For the entries below, report every line that includes the word "Repeated".

___ Records provided ___

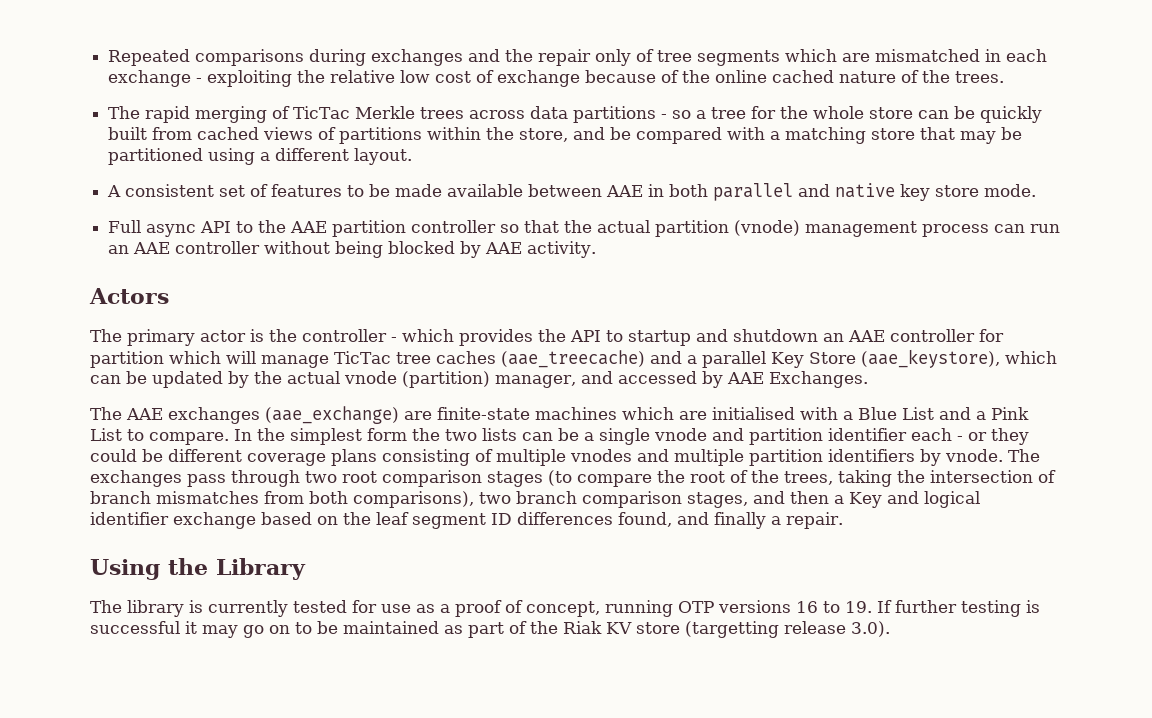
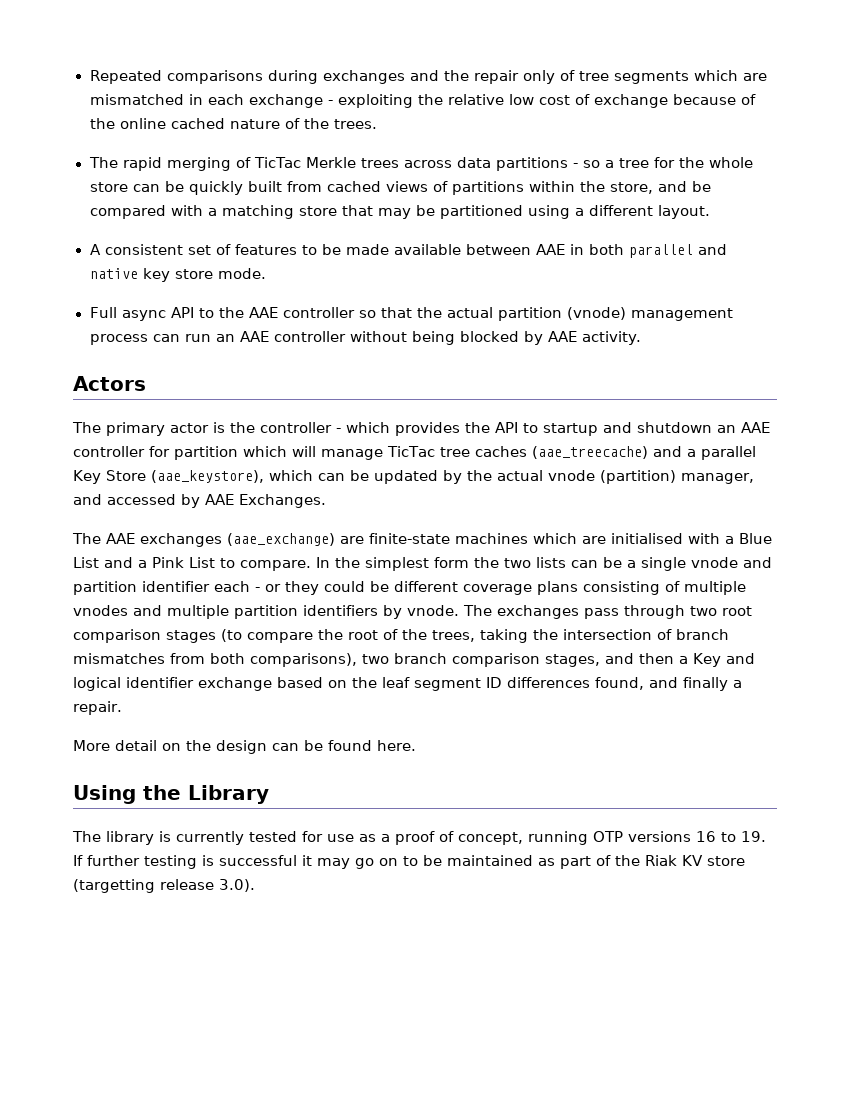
- Full async API to the AAE partition controller so that the actual partition (vnode) management process can run an AAE controller without being blocked by AAE activity.
+ Full async API to the AAE controller so that the actual partition (vnode) management process can run an AAE controller without being blocked by AAE activity.
+ More detail on the design can be found here.

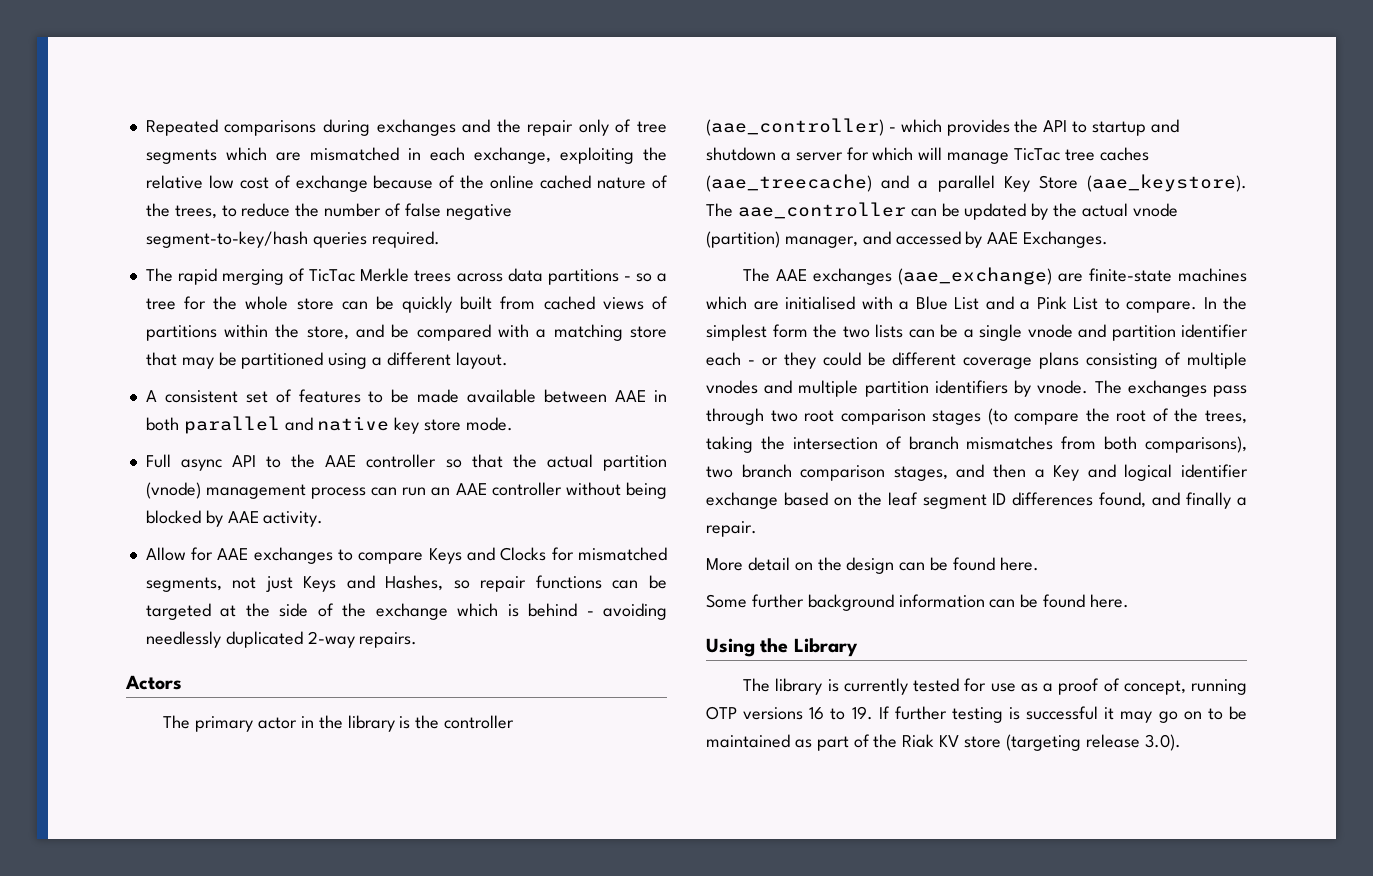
- Repeated comparisons during exchanges and the repair only of tree segments which are mismatched in each exchange - exploiting the relative low cost of exchange because of the online cached nature of the trees.
+ Repeated comparisons during exchanges and the repair only of tree segments which are mismatched in each exchange, exploiting the relative low cost of exchange because of the online cached nature of the trees, to reduce the number of false negative segment-to-key/hash queries required.
+ Allow for AAE exchanges to compare Keys and Clocks for mismatched segments, not just Keys and Hashes, so repair functions can be targeted at the side of the exchange which is behind - avoiding needlessly duplicated 2-way repairs.
- The primary actor is the controller - which provides the API to startup and shutdown an AAE controller for partition which will manage TicTac tree caches (aae_treecache) and a parallel Key Store (aae_keystore), which can be updated by the actual vnode (partition) manager, and accessed by AAE Exchanges.
+ The primary actor in the library is the controller (aae_controller) - which provides the API to startup and shutdown a server for which will manage TicTac tree caches (aae_treecache) and a parallel Key Store (aae_keystore). The aae_controller can be updated by the actual vnode (partition) manager, and accessed by AAE Exchanges.
+ Some further background information can be found here.
- The library is currently tested for use as a proof of concept, running OTP versions 16 to 19. If further testing is successful it may go on to be maintained as part of the Riak KV store (targetting release 3.0).
+ The library is currently tested for use as a proof of concept, running OTP versions 16 to 19. If further testing is successful it may go on to be maintained as part of the Riak KV store (targeting release 3.0).

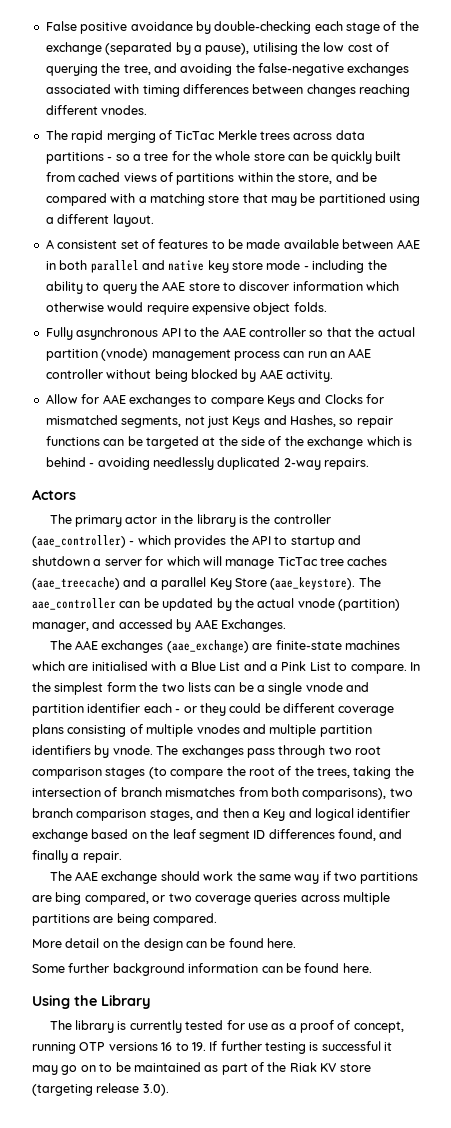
- Repeated comparisons during exchanges and the repair only of tree segments which are mismatched in each exchange, exploiting the relative low cost of exchange because of the online cached nature of the trees, to reduce the number of false negative segment-to-key/hash queries required.
+ False positive avoidance by double-checking each stage of the exchange (separated by a pause), utilising the low cost of querying the tree, and avoiding the false-negative exchanges associated with timing differences between changes reaching different vnodes.
- A consistent set of features to be made available between AAE in both parallel and native key store mode.
- Full async API to the AAE controller so that the actual partition (vnode) management process can run an AAE controller without being blocked by AAE activity.
+ A consistent set of features to be made available between AAE in both parallel and native key store mode - including the ability to query the AAE store to discover information which otherwise would require expensive object folds.
+ Fully asynchronous API to the AAE controller so that the actual partition (vnode) management process can run an AAE controller without being blocked by AAE activity.
+ The AAE exchange should work the same way if two partitions are bing compared, or two coverage queries across multiple partitions are being compared.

___

-- Result of this exercise --
- Repeated comparisons during exchanges and the repair only of tree segments which are mismatched in each exchange - exploiting the relative low cost of exchange because of the online cached nature of the trees.
+ Repeated comparisons during exchanges and the repair only of tree segments which are mismatched in each exchange, exploiting the relative low cost of exchange because of the online cached nature of the trees, to reduce the number of false negative segment-to-key/hash queries required.
- Repeated comparisons during exchanges and the repair only of tree segments which are mismatched in each exchange, exploiting the relative low cost of exchange because of the online cached nature of the trees, to reduce the number of false negative segment-to-key/hash queries required.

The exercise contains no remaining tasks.